In the records below, copy the line that contains "(250, 112) none" and each line after it, word for word, through the last.

────

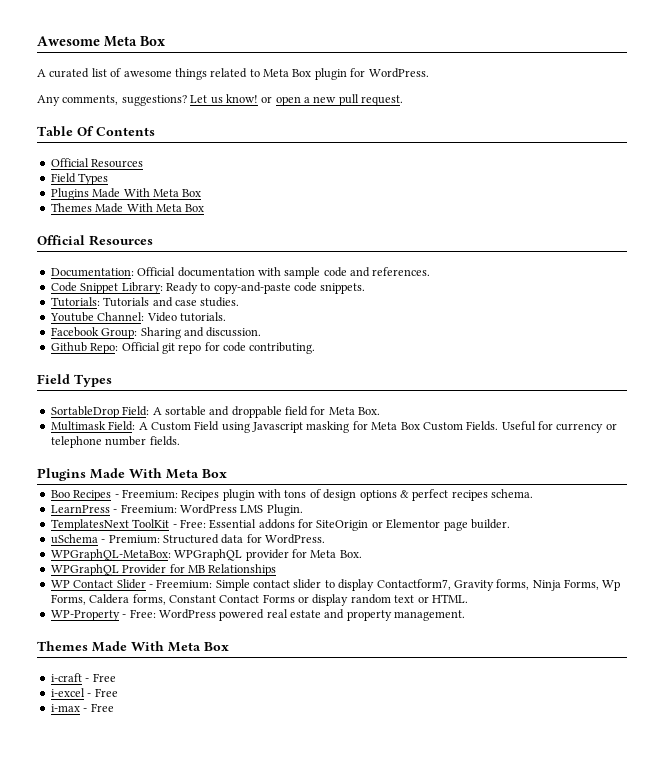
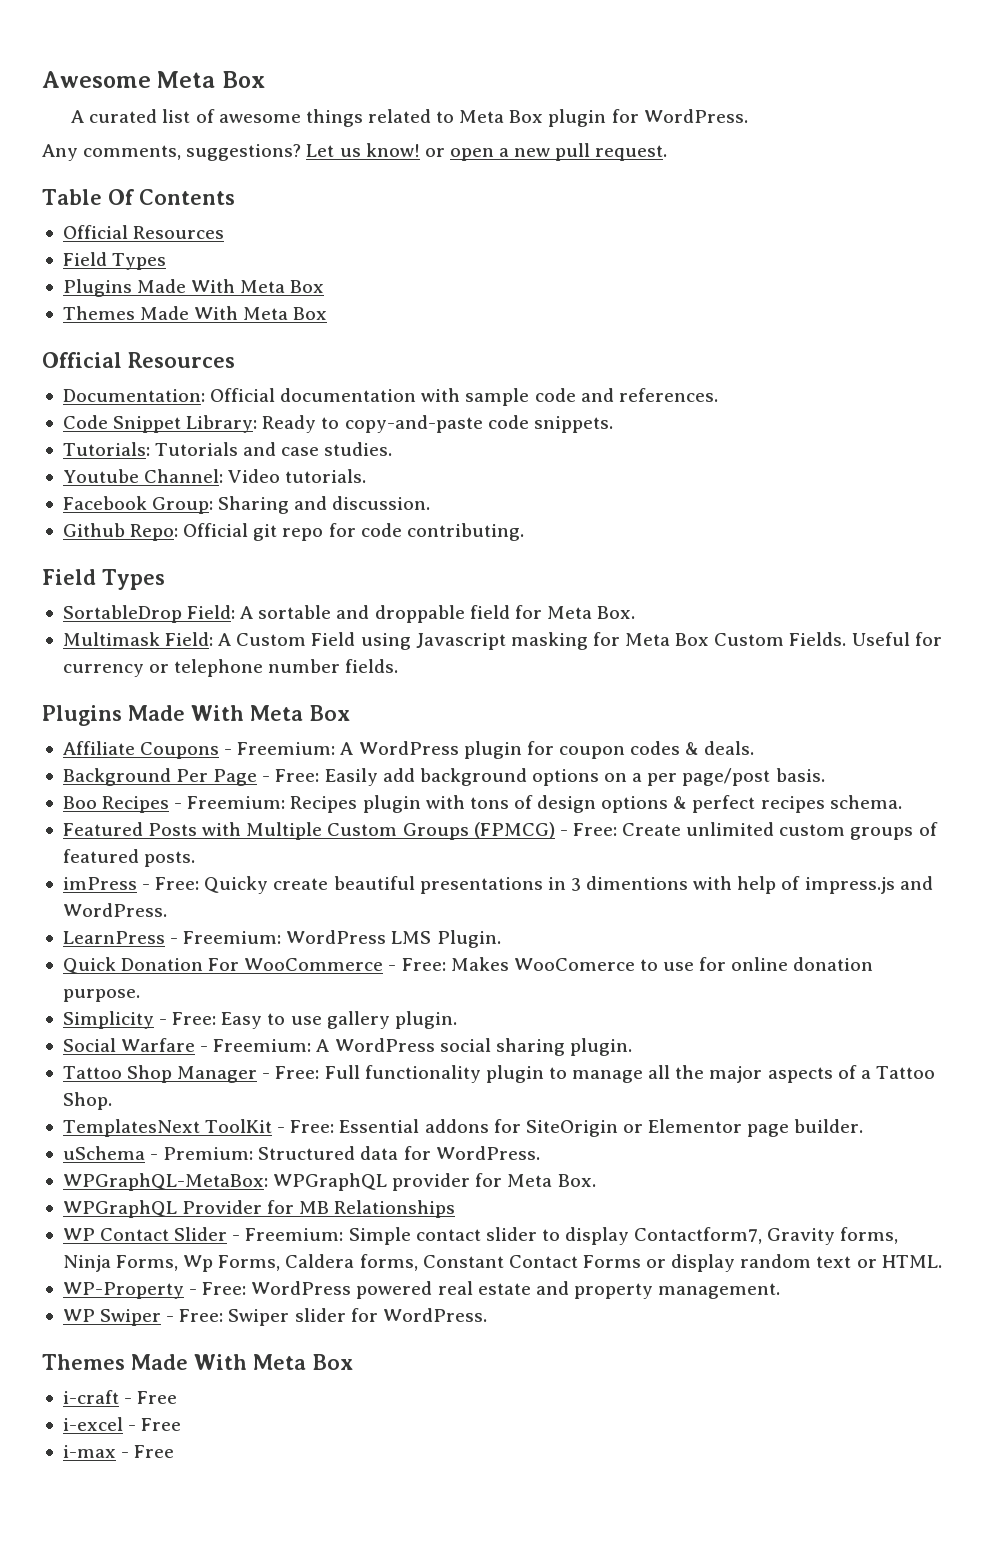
(227, 473) none -> [62,741,755,759] [62,768,825,786] // Affiliate Coupons - Freemium: A WordPress plugin for coupon codes & deals. // Background Per Page - Free: Easily add background options on a per page/post basis.
(533, 493) none -> [62,822,938,840] [62,849,196,867] [62,876,933,894] [62,903,167,917] // Featured Posts with Multiple Custom Groups (FPMCG) - Free: Create unlimited custom groups of featured posts. // imPress - Free: Quicky create beautiful presentations in 3 dimentions with help of impress.js and WordPress.
(303, 510) none -> [62,957,874,974] [62,989,140,1002] [62,1011,457,1029] [62,1038,632,1056] [62,1065,935,1083] [62,1092,112,1110] // Quick Donation For WooCommerce - Free: Makes WooComerce to use for online donation purpose. // Simplicity - Free: Easy to use gallery plugin. // Social Warfare - Freemium: A WordPress social sharing plugin. // Tattoo Shop Manager - Free: Full functionality plugin to manage all the major aspects of a Tattoo Shop.
(466, 615) none -> [62,1308,487,1326] // WP Swiper - Free: Swiper slider for WordPress.

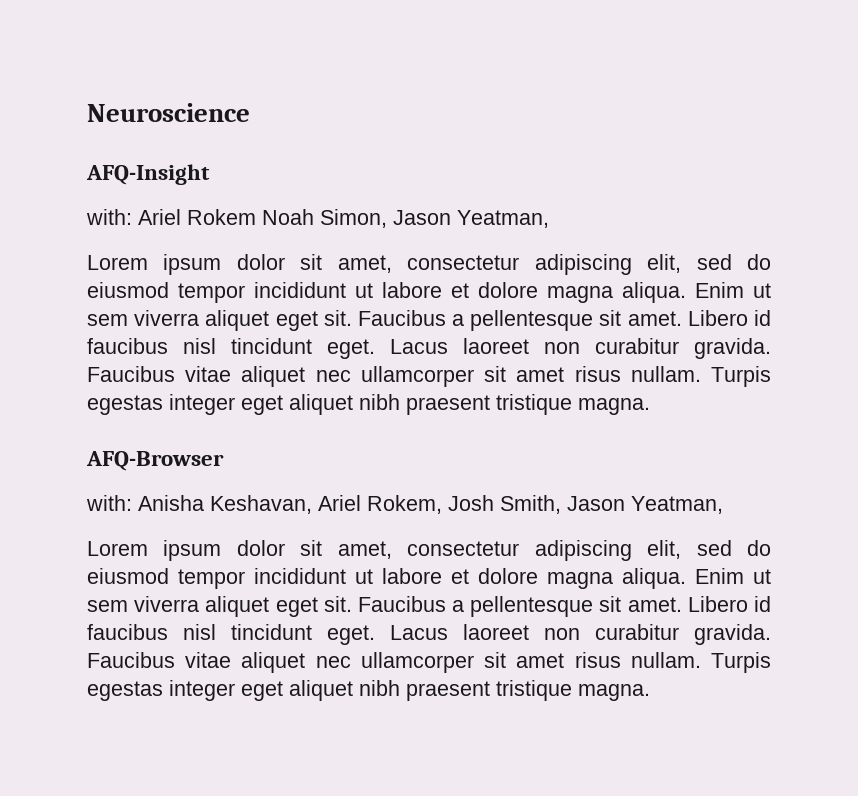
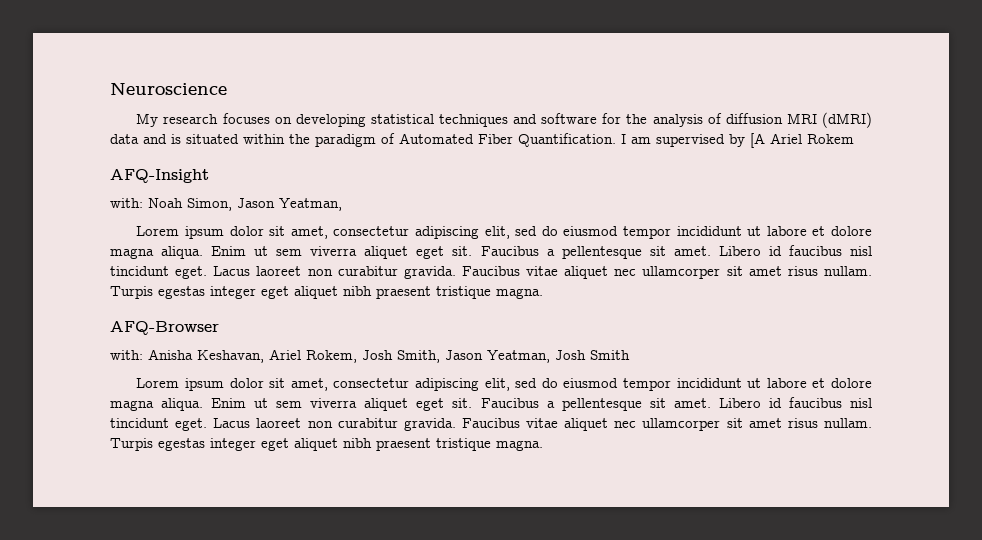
(250, 112) none -> [136,112,872,128] [110,133,854,148] // My research focuses on developing statistical techniques and software for the analysis of diffusion MRI (dMRI) data and is situated within the paradigm of Automated Fiber Quantification. I am supervised by [A Ariel Rokem
[138,209,256,225] Ariel Rokem -> (143, 203) none
(723, 505) none -> [555,350,630,360] Josh Smith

────

== Written response ==
(250, 112) none -> [136,112,872,128] [110,133,854,148] // My research focuses on developing statistical techniques and software for the analysis of diffusion MRI (dMRI) data and is situated within the paradigm of Automated Fiber Quantification. I am supervised by [A Ariel Rokem
[138,209,256,225] Ariel Rokem -> (143, 203) none
(723, 505) none -> [555,350,630,360] Josh Smith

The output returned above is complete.